But forget all that. I think Boyajian and David were operating on the basis of good faith - but mistaken - assumptions that the shipping casket contained JFK's body. I suspect - stay with me here - it was EMPTY but was indeed delivered in connection with JFK's body. After I had this epiphany, I discovered that good old Harold Weisberg had reached the same conclusion way back in 1990. Well, if researchers of the caliber of Old Harold (RIP) and Old Lance think alike on an issue, you can pretty well take their conclusions to the bank - no?

The original plan, up until very late in the afternoon of 11-22, was that the embalming of JFK would take place at Gawler's funeral home, not at Bethesda. The Military District of Washington (MDW) had actually sent personnel to Gawler's and set up a command post in anticipation of this. Jackie was apparently adamant that it would not take place there, so Gawler's had to scramble and send portable embalming equipment to Bethesda. Some members of Gawler's embalming team may have arrived as early as 8 PM, others around 11 PM, but in any event by the time they arrived JFK was out of any casket and on the autopsy table. Sometime before 11 PM, Kennedy aides arrived at Gawler's and selected the mahogany burial casket, which was then transported to Bethesda in Gawler's hearse (the damaged and badly stained Dallas casket going back to Gawler's).

No one from Gawler's had any idea as to how JFK's body had arrived at Bethesda. The famed Gawler's "First Call Sheet" that says "body removed from metal shipping casket at USNH at Bethesda," https://www.history-matters.com/archive/jfk/arrb/master_med_set/md129/html/md129_0001a.htm, was in Joe Hagan's handwriting. Hagan described to Doug Horne that this was just an assumption on his part because he was told at some point (not necessarily 11-22) that the body had arrived in a "metal" casket - which the bronze casket from Dallas indeed was. You can find all this in Doug Horne's notes of his conversations with Hagan in April, May and June of 1996, which he seems to have conveniently forgotten in his enthusiasm for the body alteration theory: https://www.washingtondecoded.com/files/md182-1.pdf.

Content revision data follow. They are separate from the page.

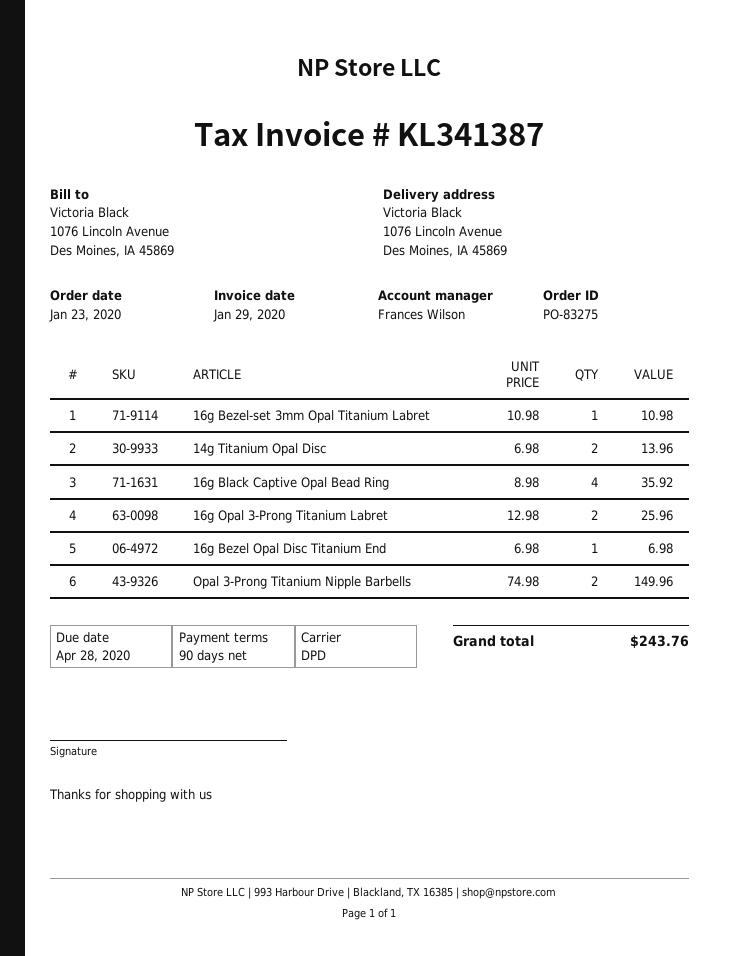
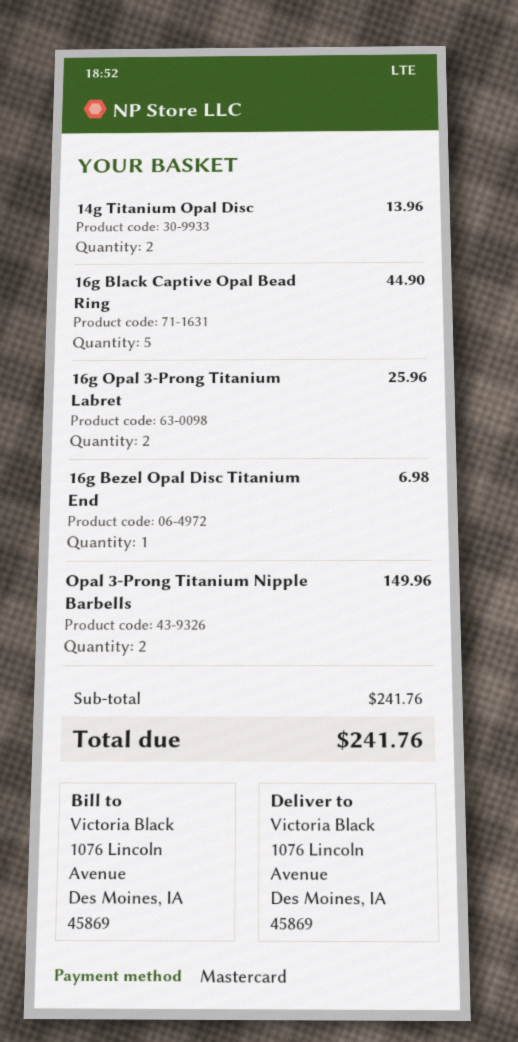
16g Bezel-set 3mm Opal Titanium Labret: 1 for 10.98 -> none
16g Black Captive Opal Bead Ring: 4 for 35.92 -> 5 for 44.90
total: 243.76 -> 241.76

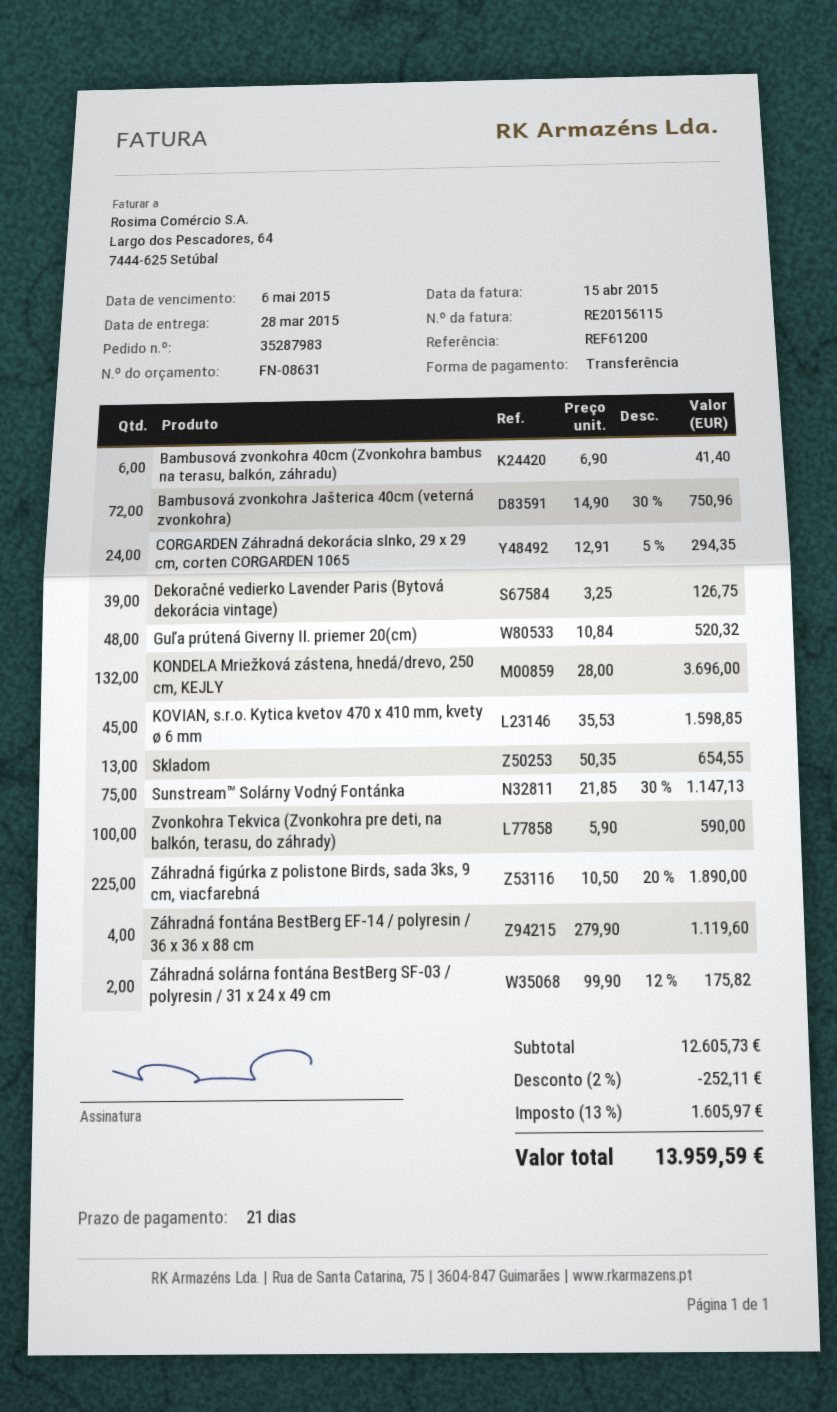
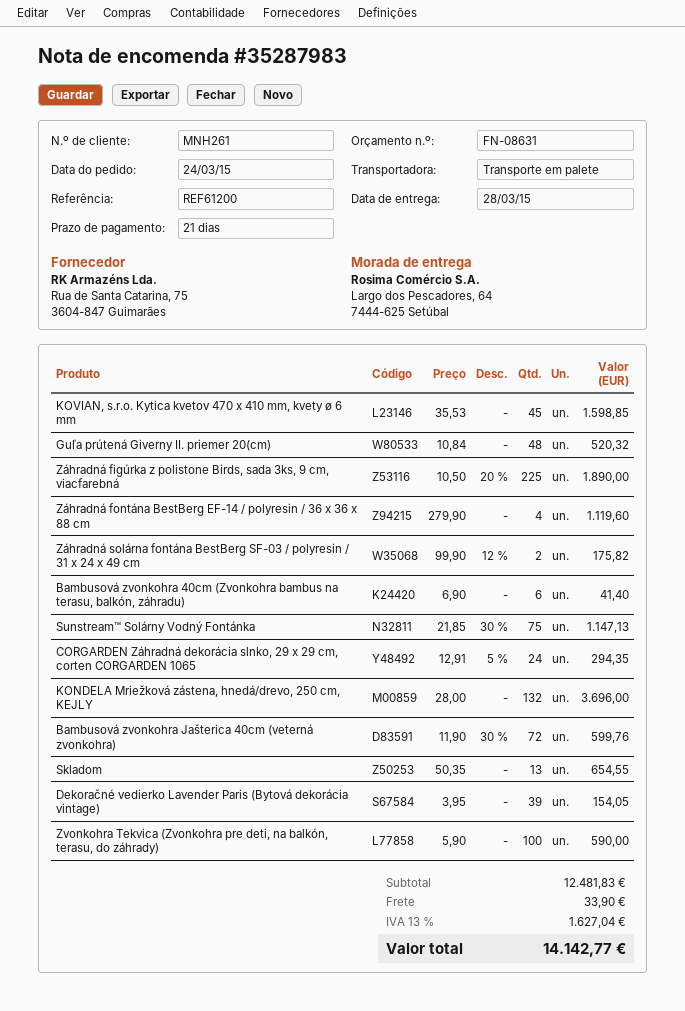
Bambusová zvonkohra Jašterica 40cm (veterná zvonkohra): 72 x 14.90 - 30% = 750.96 -> 72 x 11.90 - 30% = 599.76
Dekoračné vedierko Lavender Paris (Bytová dekorácia vintage): 39 x 3.25 = 126.75 -> 39 x 3.95 = 154.05
subtotal: 12605.73 -> 12481.83
discount: 2% = 252.11 -> none
shipping: none -> 33.90
tax: 13% = 1605.97 -> 13% = 1627.04
total: 13959.59 -> 14142.77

Now back to Old Harold: He discovered that it was standard operating procedure for a metal shipping casket to be delivered to EVERY military autopsy. It would be used to transport the autopsied body to the funeral home. He had no doubt that one had been delivered to Bethesda as reported by Boyajian, nor do I. He thus thought, as do I, that the shipping casket brouhaha was the proverbial Much Ado About Nothing.

Surely, an EMPTY metal shipping casket was delivered to Bethesda by the MDW at 6:35 in the expectation that JFK's body would be going to Gawler's for embalming. Hagan made clear to Horne that the very first call relating to JFK was received at 4:25, things were in a state of flux and confusion, and the call instructing Gawler's not to send a hearse to Andrews AFB was made at the "last minute." It is entirely plausible that, at 6:35, the MDW folks responsible for taking a shipping casket to Bethesda in accordance with standard operating procedure would not have been aware that the embalming would take place at Bethesda. Those like Boyajian and David who thought it contained JFK's body were simply and understandably mistaken. (David became such a conspiracy fixture, with some of his "memories" recovered under hypnosis, that I am less inclined to be charitable toward him.)

You're welcome. Next factoid, please.
« Last Edit: July 28, 2025, 08:58:55 PM by Lance Payette »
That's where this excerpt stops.